If there’s one thing that we’re 100% sure of this year, it is the emergence of new acts in the African music industry; and in as much as it’s considered necessary for a potential Afrobeats upcoming superstar to have musical talent, (yes, they actually need this, stop lying to your SoundCloud rapper boyfriend).
They’re probably also expected to be signed into a good label, have the innate ability to tell sweet Yoruba men lies in their songs, and occasionally have their sex tapes magically leak, but this is the one that proved to be very important in the last year – their style.
Over the years, African artistes have evolved from going around shirtless and shouting women’s names up and down, to having a precise sense of style that resonates with their audience and also gives themselves a sense of identity. Here’s a guide of what you should be looking for at Katangua if you know you want to make it in this life as an Afrobeats act.
In Africa? You want to make it? As a musician? With a low cut? Sigh. Go and give this music thing a re-think, then come back when you are serious. If you are not ready to disobey your mother to braid your hair or get dreadlocks, then you are not ready for the mainstream. After you blow, you can go on to cut it, but for a start, go and Rema-up your head please. That’s the head-game you should be bothered about.
The “Joha” pants
Take honourable Asake; lyrical genius and champion of style as a model. After the release of Joha, he decided to give the Alté boys a run for their money. When you go to Yaba market, just look for Chigozie and show him a picture of these famous pants and he’ll sort you out. Don’t say we never did anything for you.
Skirts the length of a belt, AKA “Ayra Star’s Wardrobe”
Our princess of Africa indoctrinated this into our values last year and we’re here for it! Who said only men can serve legs? You can wear this everywhere and it will forever bang! You don’t need to buy plenty, just learn how to switch it up baby!
“Tie or die”
Yes, we said what we said. You either get ties or your career dies. Towards the end of last year, the kids added ties to their looks and we’re here for it! So start looking for your secondary school ties that they forced you to wear.
One of the biggest problems with thrifting is finding shirts that don’t have buttons, but Nigerian artistes have chosen to aspire to perspire and have made this a trend. Taking the bulls by the horn and making this flaw an accessory, who needs buttons when you can flaunt your body while telling somebody’s daughter that all you can see is her waist?

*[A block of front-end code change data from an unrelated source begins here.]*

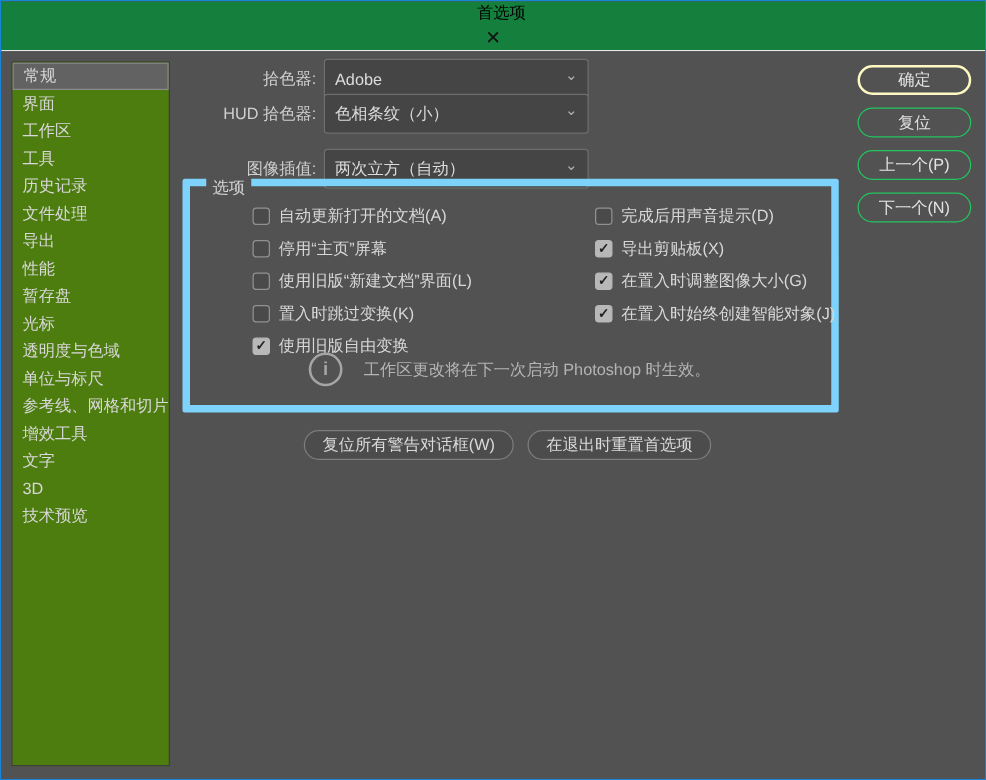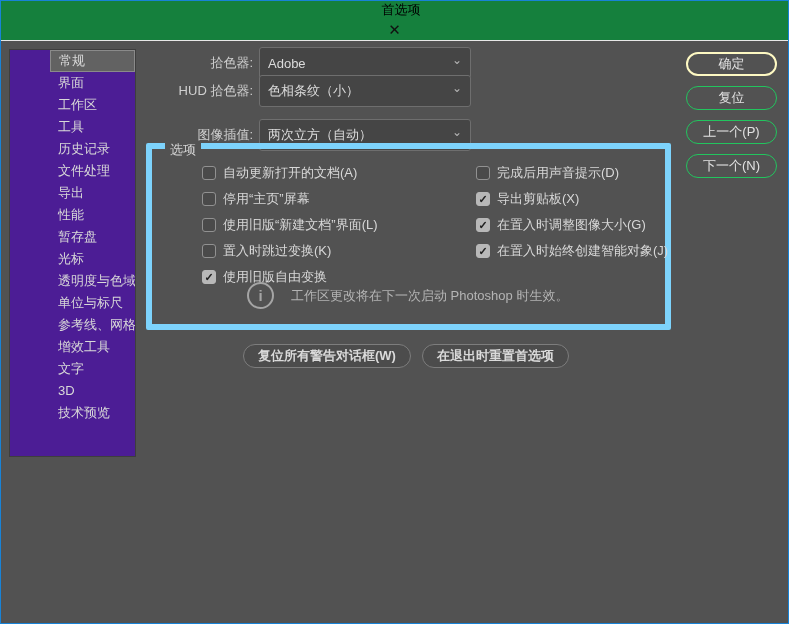--- a/index.html
+++ b/index.html
@@ -22,8 +22,8 @@
 
   
   .sidebar {
-    position:absolute; left:8px; top:8px; width:127px; height:408px;
-    background:#4c1d95; border:1px solid #3e3e3e; overflow:hidden;padding-left:40px;
+    position:absolute; left:8px; top:8px; width:127px; height:564px;
+    background:#4d7c0f; border:1px solid #3e3e3e; overflow:hidden;
   }
   .side-item {
     height:22px; line-height:21px; padding-left:8px; font-size:13px;

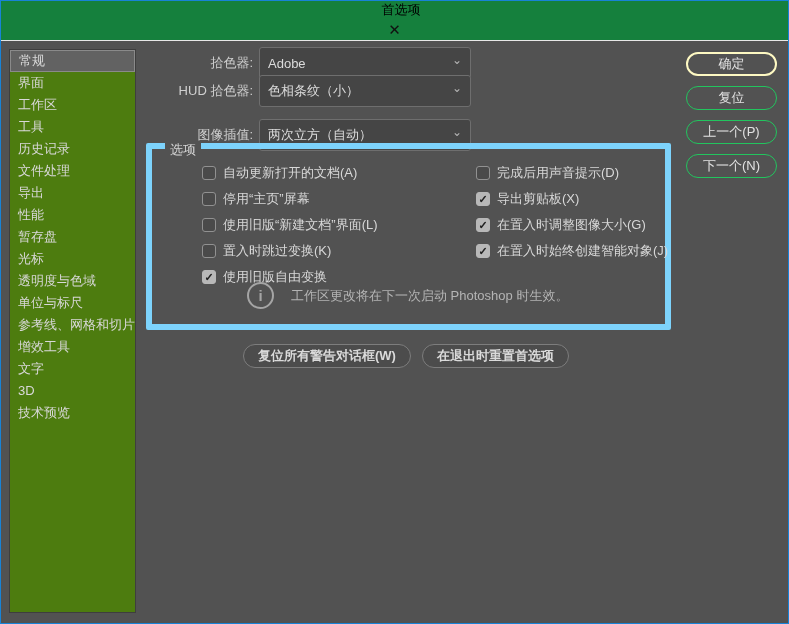--- a/index.html
+++ b/index.html
@@ -75,7 +75,7 @@
   .footer-row { position:absolute; left:242px; top:303px; display:flex; gap:11px; }
   .footer-btn {
     height:24px; padding:0 14px; background:#4c4c4c; border:1px solid #7d7d7d; border-radius:12px;
-    font-size:13px; color:#dadada; cursor:pointer; white-space:nowrap;font-weight:bold;
+    font-size:13px; color:#dadada; cursor:pointer; white-space:nowrap;
   }
 
   

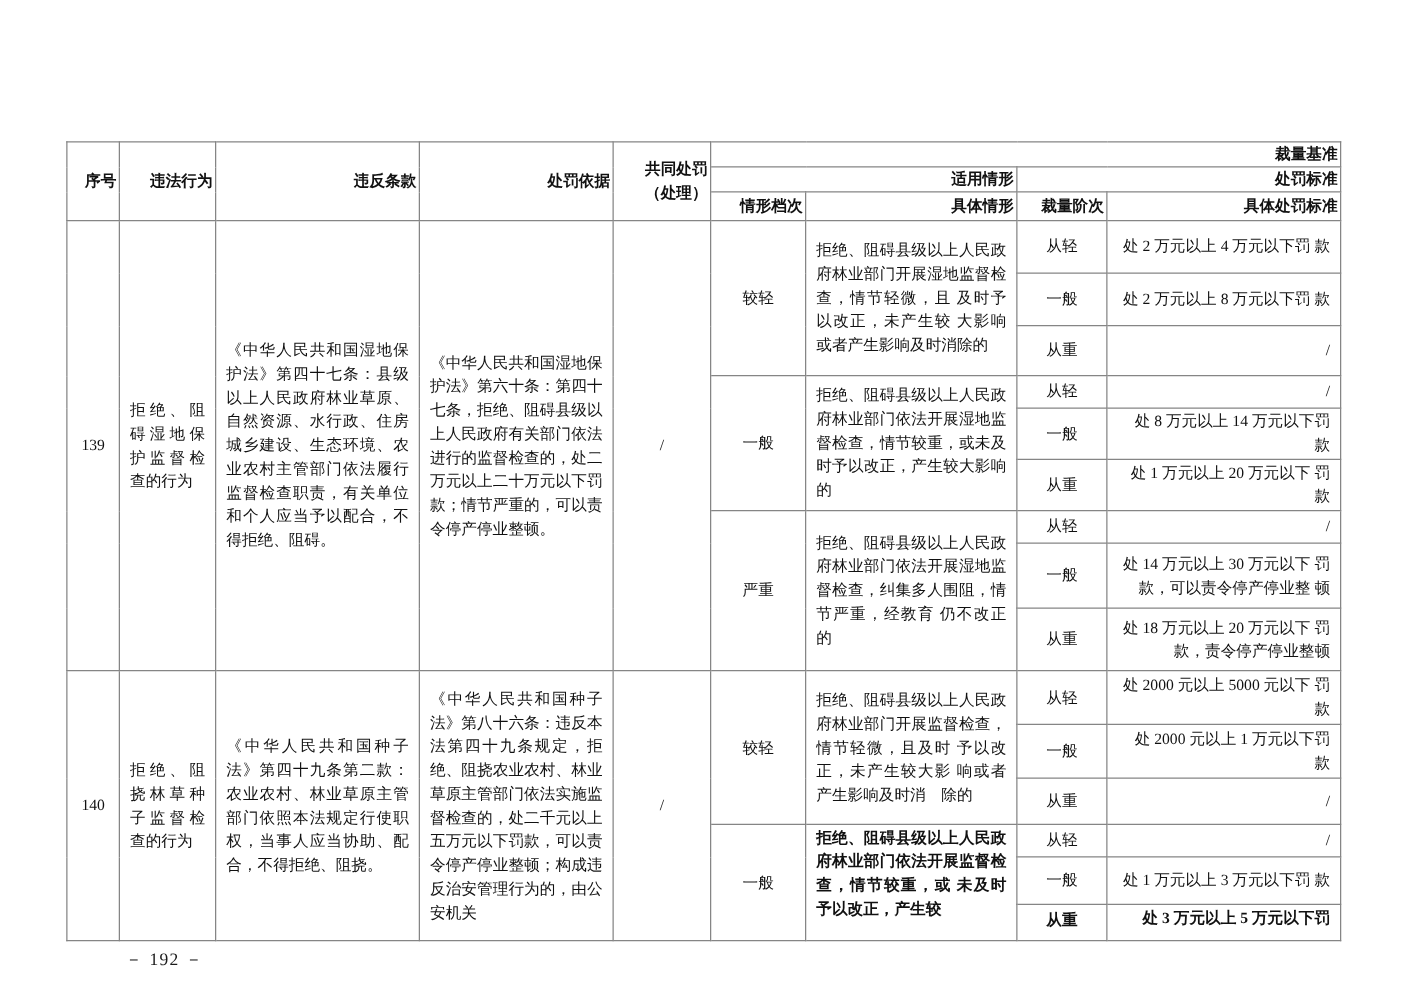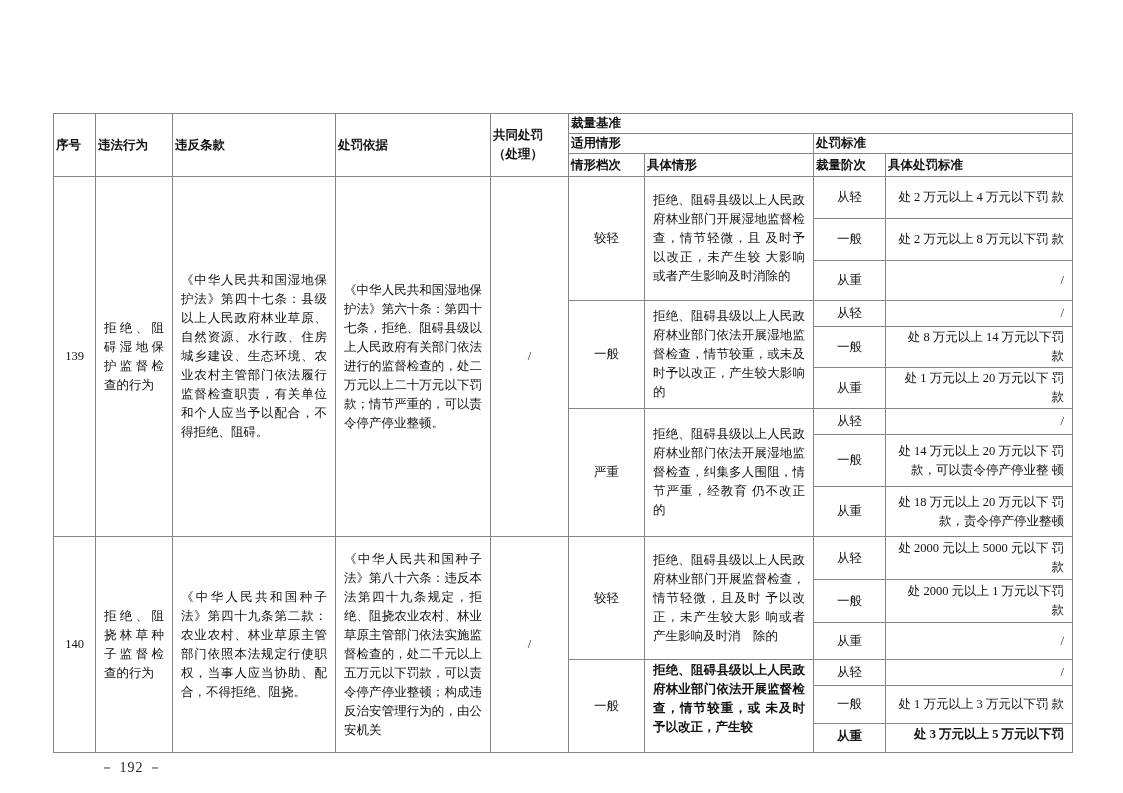--- a/index.html
+++ b/index.html
@@ -37,7 +37,7 @@
   .penalty-table th {
     font-family: Liberation Serif, serif;
     font-weight: bold;
-    text-align: left;
+    text-align: right;
     padding: 0 2px;
     font-size: 12.5px;
   }

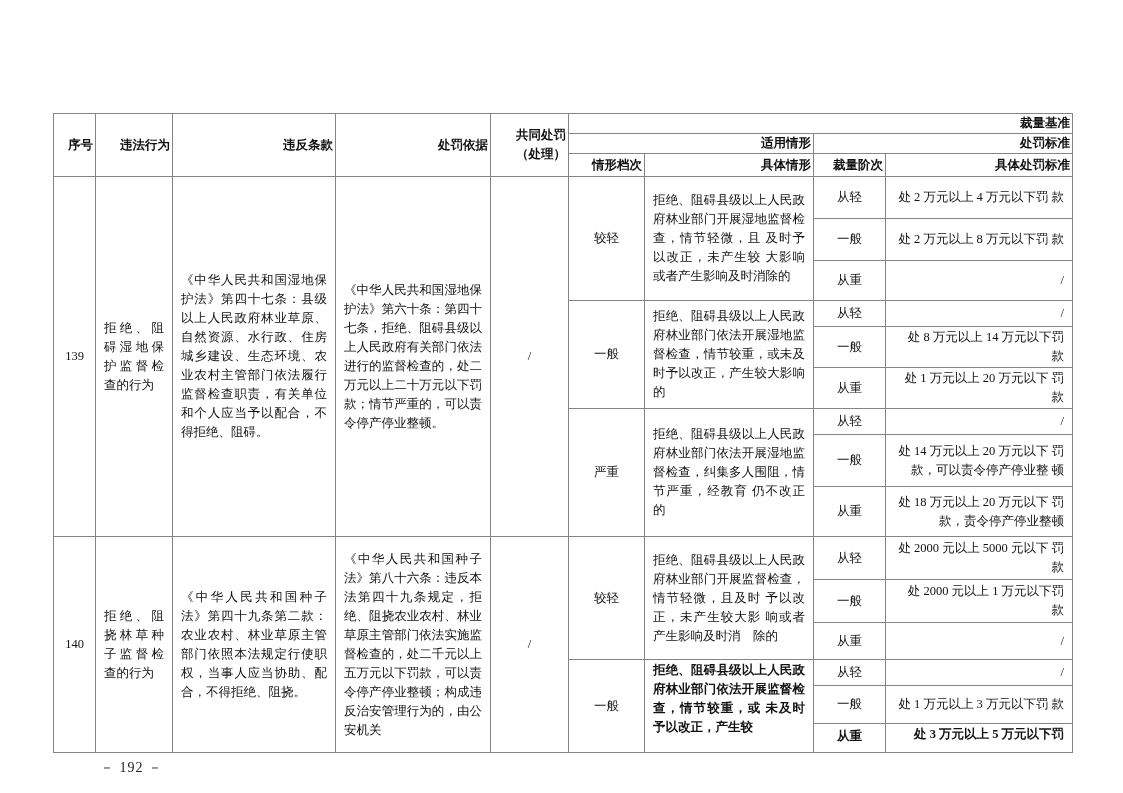--- a/index.html
+++ b/index.html
@@ -148,7 +148,7 @@
       </tr>
       <tr style="height:52px">
         <td class="c">一般</td>
-        <td class="l">处 14 万元以上 20 万元以下 罚款，可以责令停产停业整 顿</td>
+        <td class="l">处 14 万元以上 30 万元以下 罚款，可以责令停产停业整 顿</td>
       </tr>
       <tr style="height:50px">
         <td class="c">从重</td>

As the fans’ favourite, why do you need to wear jeans when you can wear your cute little shorts and be serving legs? This is also very effective for performing at shows, but Nigerians are now known for collecting clothes off performing artistes so you can decide to add a belt. That’s for you to decide. We can’t teach you everything.
Another major hit of last year was Nigerian male artistes deciding covert their girlfriends’ closets for skirt. We are guessing you’re single, so try borrowing from your mom instead. Sacrifices you have to make to become a Davido tomorrow. It’s show biz.
If you take these tips and still don’t make it, then go learn some skill because there’s nothing else anybody can do for you. Thank us when you can.